Les mois à attendre la saison de chasse ont fini par passer et s'est présentée l'occasion de tester l'efficacité du cadeau avec lequel Kyle s'en est offert un autre tout aussi mémorable : un trophée ne se démarquant pas nécessairement par son panache de 7 pointes, mais dont le poids de 115 kilos (254 lb) fait l'envie de bien des chasseurs.

« Je l'avais vu quelques jours avant l'ouverture. Sur pattes, il était imposant, plus corpulent que les deux autres mâles matures comptant huit et dix pointes qui sont dans notre secteur. J'avais hâte que la chasse commence ».

Samedi matin, Kyle a aperçu un mâle aux trousses d'une femelle, mais il n'a pas eu le temps d'épauler.

« J'ai grunté en pensant qu'il pourrait revenir, mais ce ne fut pas le cas. »

Tout de même un excellent réflexe, car j'ai déjà eu du succès avec cette technique en pareille circonstance.

À la fin de la journée, Kyle est retourné à son poste de guet bordant une prairie de Baldwin Mills, dans le secteur rural de Coaticook.

« Des femelles broutaient calmement, puis elles ont détalé. Elles sont réapparues au bout d'un certain temps et j'ai compris ce qui les avait précédemment préoccupées en voyant le gros buck s'amener à son tour. Cette fois, il a complètement ignoré les femelles. Il était perpendiculaire à moi à une cinquantaine de mètres, je ne pouvais espérer une meilleure chance », décrit-il.

Le chasseur a douté durant un instant de son tir en voyant le chevreuil déguerpir. Celui-ci n'a toutefois franchi que quelques dizaines de mètres avant de s'effondrer.

« J'étais fou de joie. Je pleurais à chaudes larmes en pensant à mon oncle Gary. J'avais peine à raconter la scène à mon père au téléphone. Il a fallu se mettre à quatre personnes pour aller récupérer la bête. Franchement, comme poids, il me faudra attendre longtemps pour battre ça», se conditionne déjà celui qui accompagne son père Angus à la chasse depuis l'âge de 4 ans.
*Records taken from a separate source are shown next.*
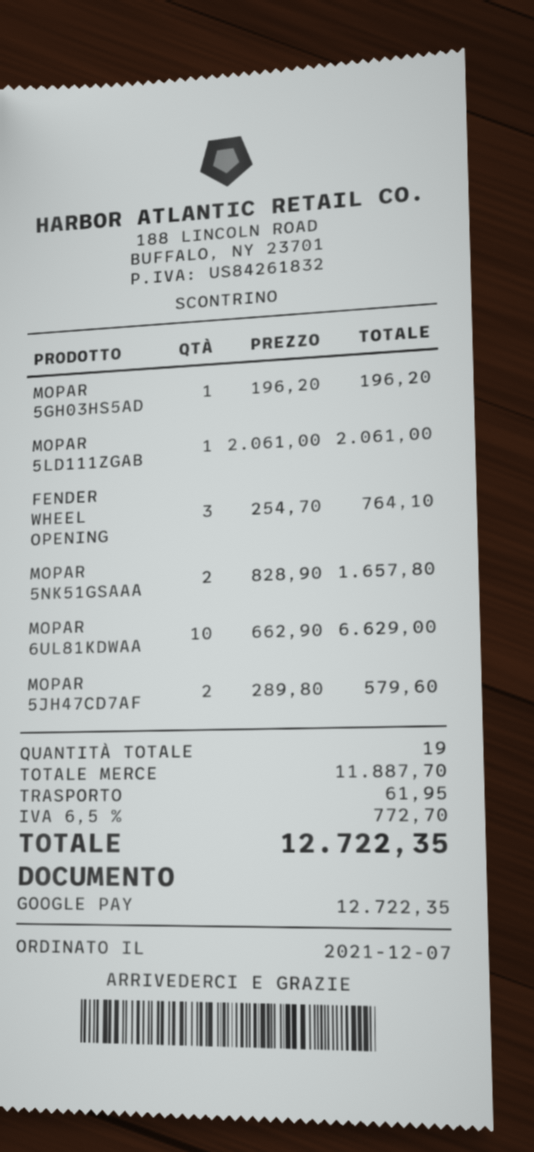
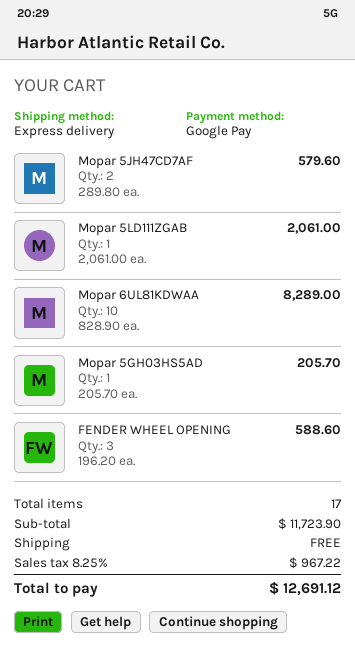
MOPAR 5GH03HS5AD: 1 x 196.20 = 196.20 -> 1 x 205.70 = 205.70
FENDER WHEEL OPENING: 3 x 254.70 = 764.10 -> 3 x 196.20 = 588.60
MOPAR 5NK51GSAAA: 2 x 828.90 = 1657.80 -> none
MOPAR 6UL81KDWAA: 10 x 662.90 = 6629.00 -> 10 x 828.90 = 8289.00
total quantity: 19 -> 17
subtotal: 11887.70 -> 11723.90
shipping: 61.95 -> 0.00
tax: 6.5% = 772.70 -> 8.25% = 967.22
total: 12722.35 -> 12691.12

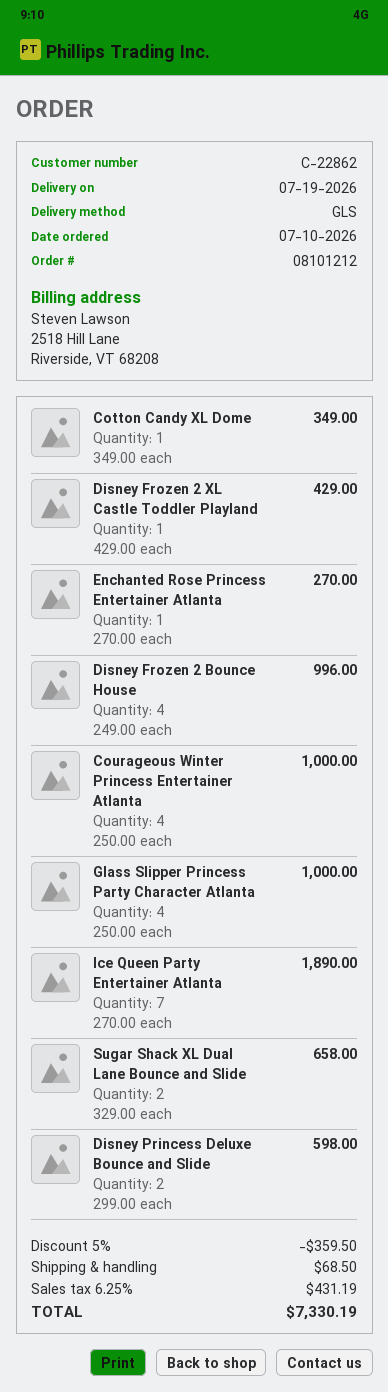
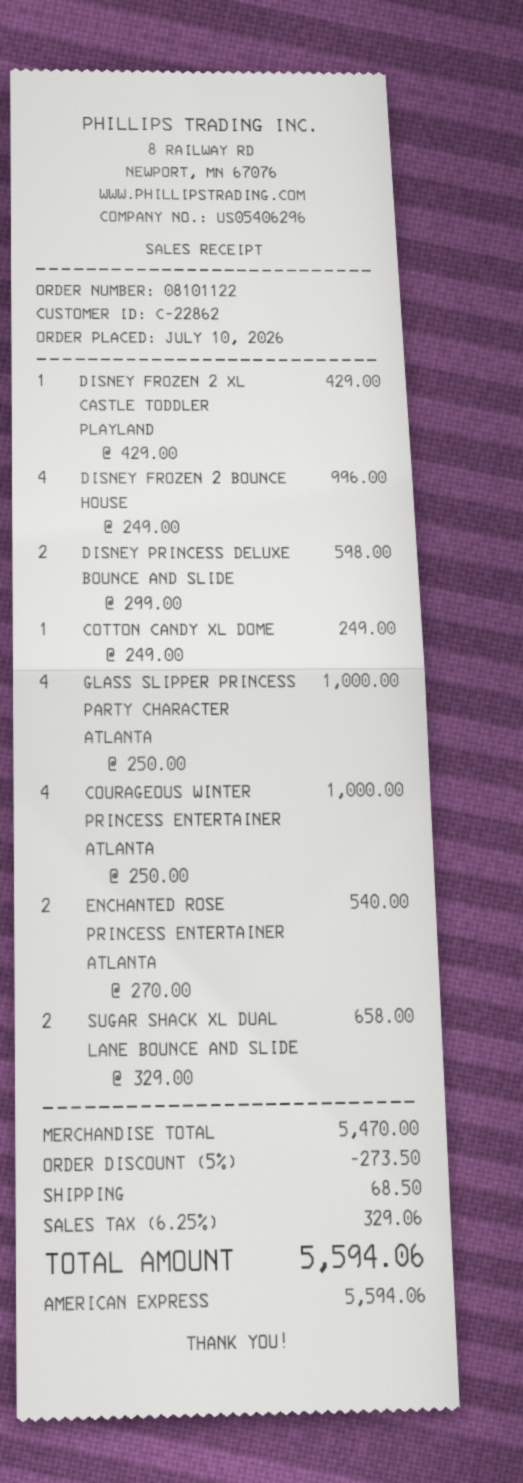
order number: 08101212 -> 08101122
Cotton Candy XL Dome: 1 x 349.00 = 349.00 -> 1 x 249.00 = 249.00
Enchanted Rose Princess Entertainer Atlanta: 1 x 270.00 = 270.00 -> 2 x 270.00 = 540.00
Ice Queen Party Entertainer Atlanta: 7 x 270.00 = 1890.00 -> none
discount: 5% = 359.50 -> 5% = 273.50
tax: 6.25% = 431.19 -> 6.25% = 329.06
total: 7330.19 -> 5594.06

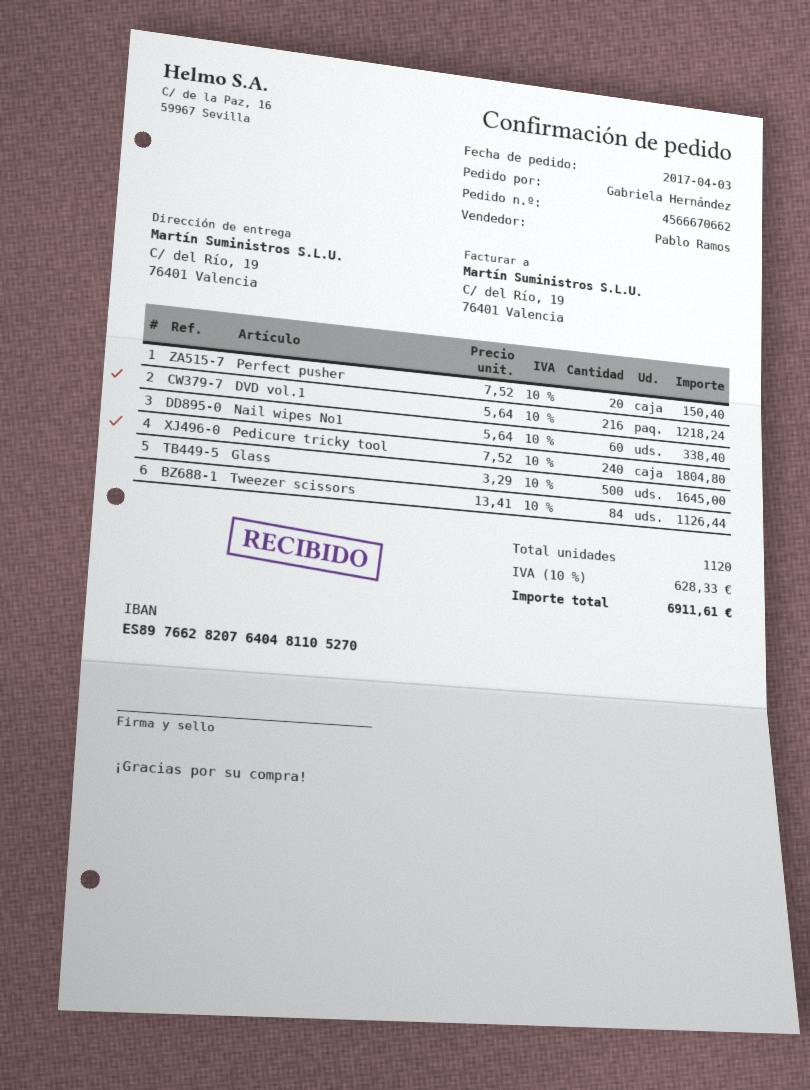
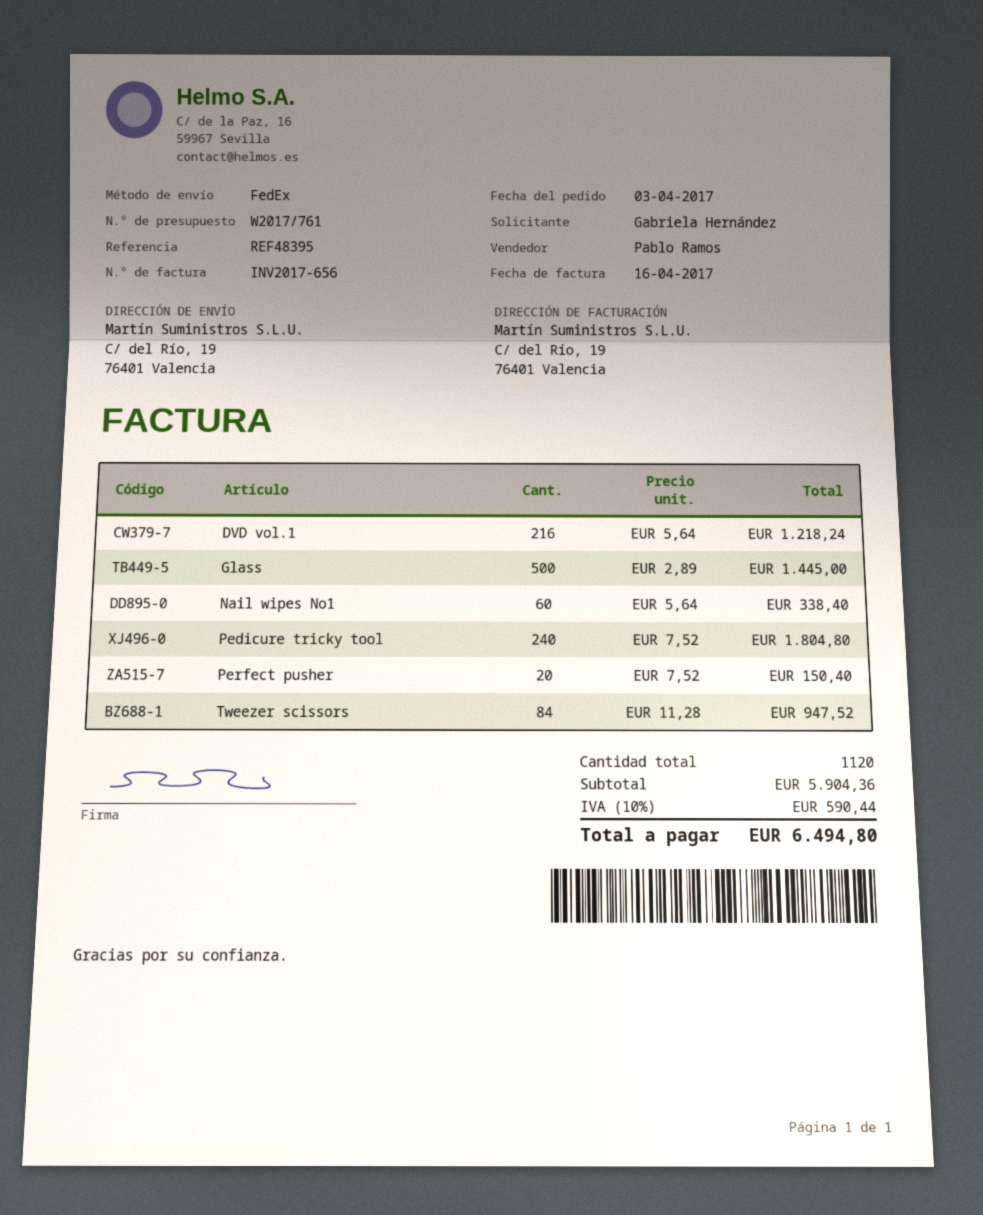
Glass: 500 x 3.29 = 1645.00 -> 500 x 2.89 = 1445.00
Tweezer scissors: 84 x 13.41 = 1126.44 -> 84 x 11.28 = 947.52
tax: 10% = 628.33 -> 10% = 590.44
total: 6911.61 -> 6494.80

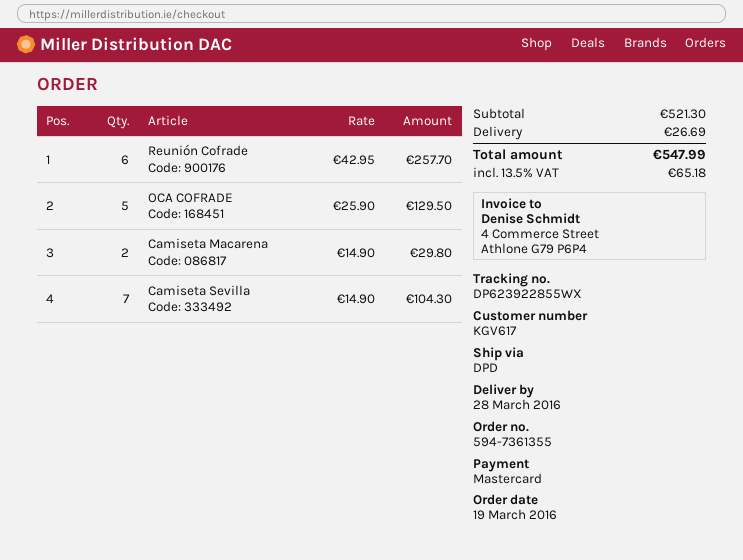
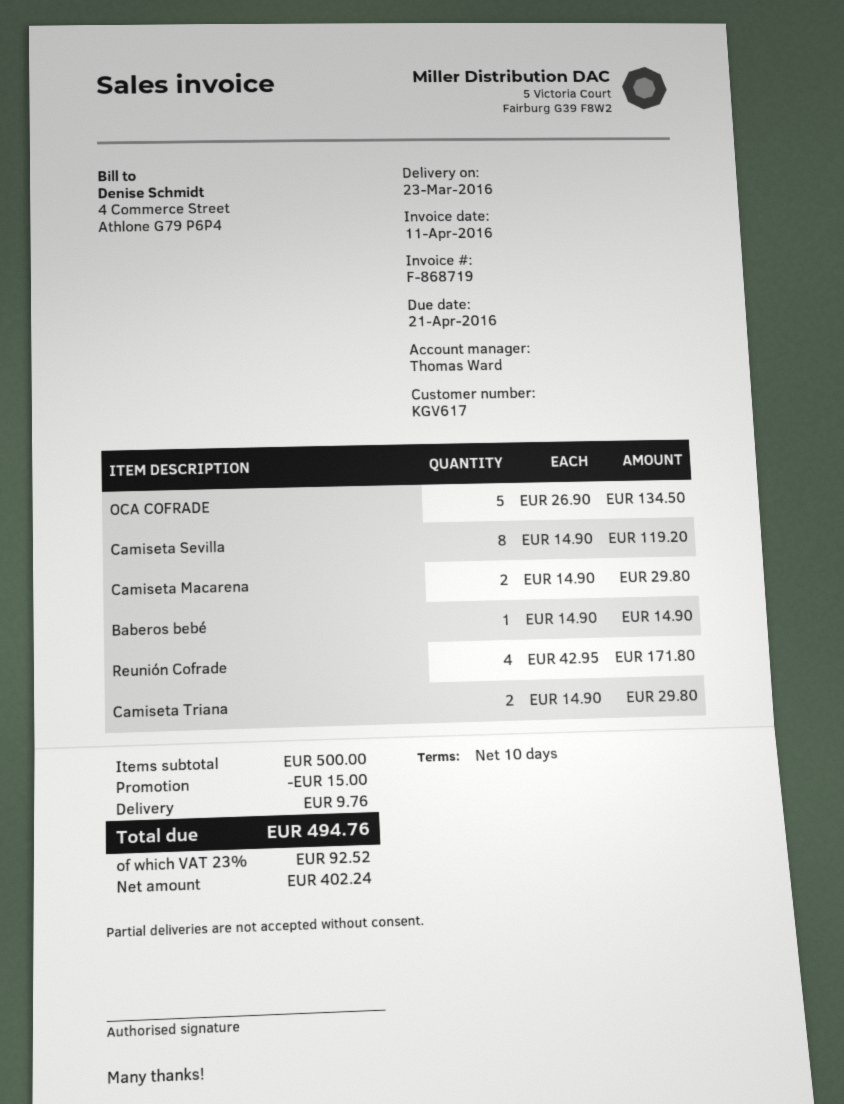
delivery date: 2016-03-28 -> 2016-03-23
Reunión Cofrade: 6 x 42.95 = 257.70 -> 4 x 42.95 = 171.80
OCA COFRADE: 5 x 25.90 = 129.50 -> 5 x 26.90 = 134.50
Camiseta Sevilla: 7 x 14.90 = 104.30 -> 8 x 14.90 = 119.20
Baberos bebé: none -> 1 x 14.90 = 14.90
Camiseta Triana: none -> 2 x 14.90 = 29.80
subtotal: 521.30 -> 500.00
discount: none -> 15.00
shipping: 26.69 -> 9.76
tax: 13.5% = 65.18 -> 23% = 92.52
total: 547.99 -> 494.76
Une passion familiale que partage aussi Mikhayla, la soeur de Kyle, qui a également fait mouche à l'ouverture en récoltant un mâle, qui avait un panache de 4 pointes.

« Je ne suis pas chasseuse, mais après avoir vu Kyle aussi fier, ça donne le goût de commencer », lance spontanément sa belle-mère Michèle Madore.

À nous, chasseurs, ça donne la patience de persévérer!